「Taker」か「Giver」か。

デジタルアートを始めて4〜5年くらい経った頃、個展をやりたいと思って銀座の画廊を歩いて回った。有名な画廊に入って、絵を鑑賞しながらスタッフに取り扱い作家をどうやって選ぶのか質問したら、「その作家がこれまでどういうギャラリーで展示してきたかが影響する」と言われ、ちょっと背筋が氷ような感じがした。振り返ってみると、今までよく道を切り開いてこれたな、と思う。本当なら、全くカテゴリー分けされない私の作品なんて、どこの画廊にも取り扱ってもらえないかもしれなかった。

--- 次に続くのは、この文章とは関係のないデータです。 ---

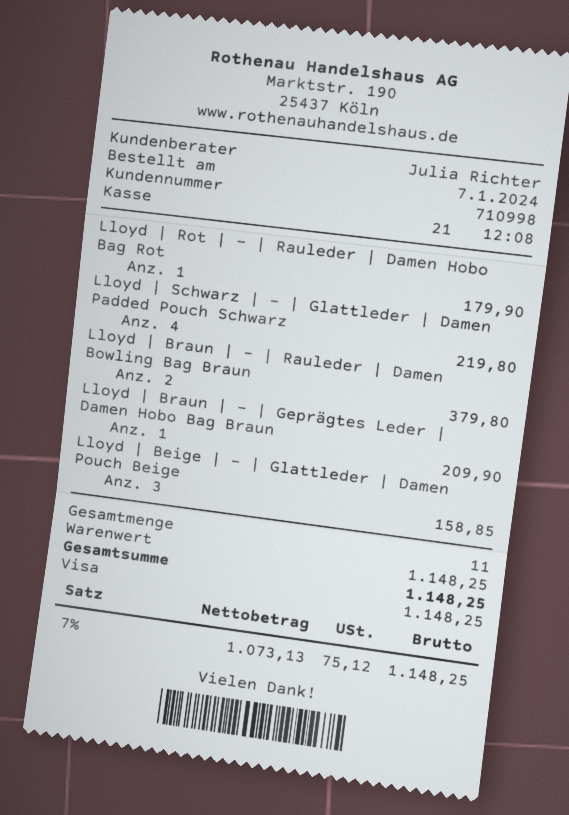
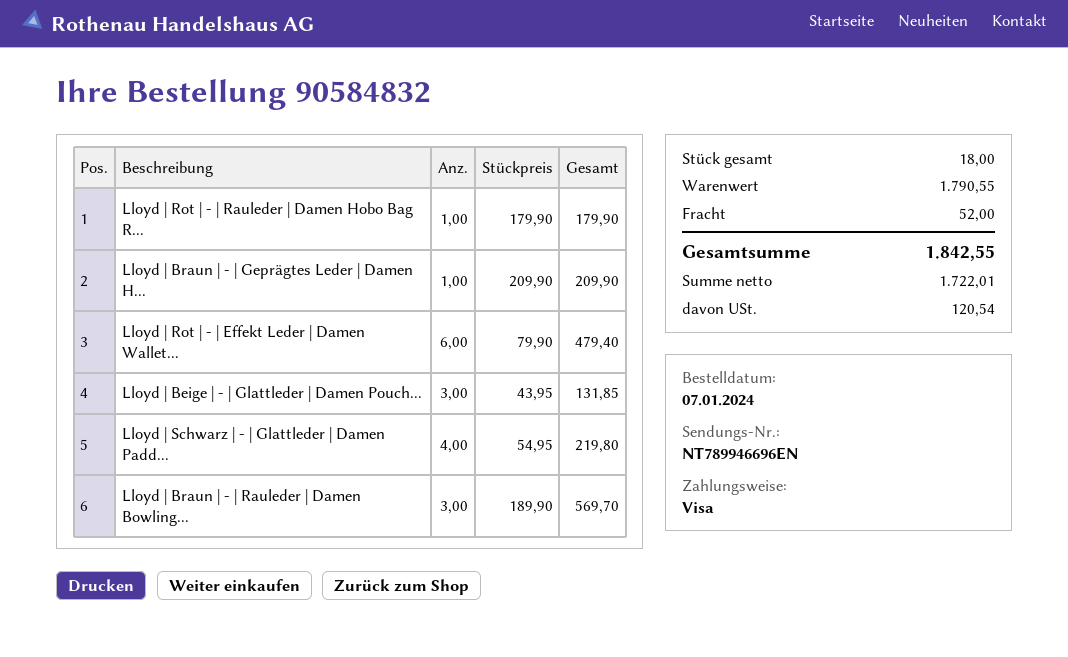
Lloyd | Braun | - | Rauleder | Damen Bowling Bag Braun: 2 for 379.80 -> 3 for 569.70
Lloyd | Beige | - | Glattleder | Damen Pouch Beige: 3 for 158.85 -> 3 for 131.85
Lloyd | Rot | - | Effekt Leder | Damen Wallet...: none -> 6 for 479.40
total quantity: 11 -> 18
subtotal: 1148.25 -> 1790.55
shipping: none -> 52.00
net: 1073.13 -> 1722.01
tax: 75.12 -> 120.54
total: 1148.25 -> 1842.55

展示の時、画廊主と、よく今までの活動の話をした。美術関係者は作家から何かと情報を収集したがる。そしてその情報は、すぐに広まるから恐ろしい。どういう作家は信用できないとか、うちの売り方はこうだ、とかいう話をされると、作家と画廊の信頼関係の難しさを感じた。
最近Youtubeでいろんな起業家が「ビジネスで人間関係を築くために、相手がTaker(搾取する人)かGiver(奉仕する人)かを見極めることが重要だ」と説いている。画廊ってGiverの顔していても、ちょっとした切っ掛けでTakerに転じるんじゃないかと思う。画廊が利益をを上げるために芸術家は制約を受けるが、芸術は必ずしも必要とされるもんじゃないし、売れるか売れないかは予測しにくい。

日本で最後の個展の時、今後考えている海外での活動のことを画廊主に話したら、「海外の画廊は信用出来ない」とか、「外国のアートフェアに出してもお金を払ってもらえない」とか、「逆輸入をねらっているのか、あなたは無理だ」とか、いろいろ言われた。企画で個展をさせてもらっていたのではないが「新人画家が良い取扱画廊と出会えるように努力している」と言っていた人だったので、この豹変には面食らった。今思えば、私って世間知らずだったなあと思う。

海外での展示も、いつも安泰だったわけではなかった。お金払って展示されなかったこともあったけど、絵の評価をしてもらい、熱心に宣伝販売をしてくれた画廊もあった。外国で展示して良かったと思うのは、外国の作家と一緒に展示していても違和感を感じないことだ。違和感を感じないとは、いつか通じ合えるということだと思う。だから今後も挑戦を続けたい。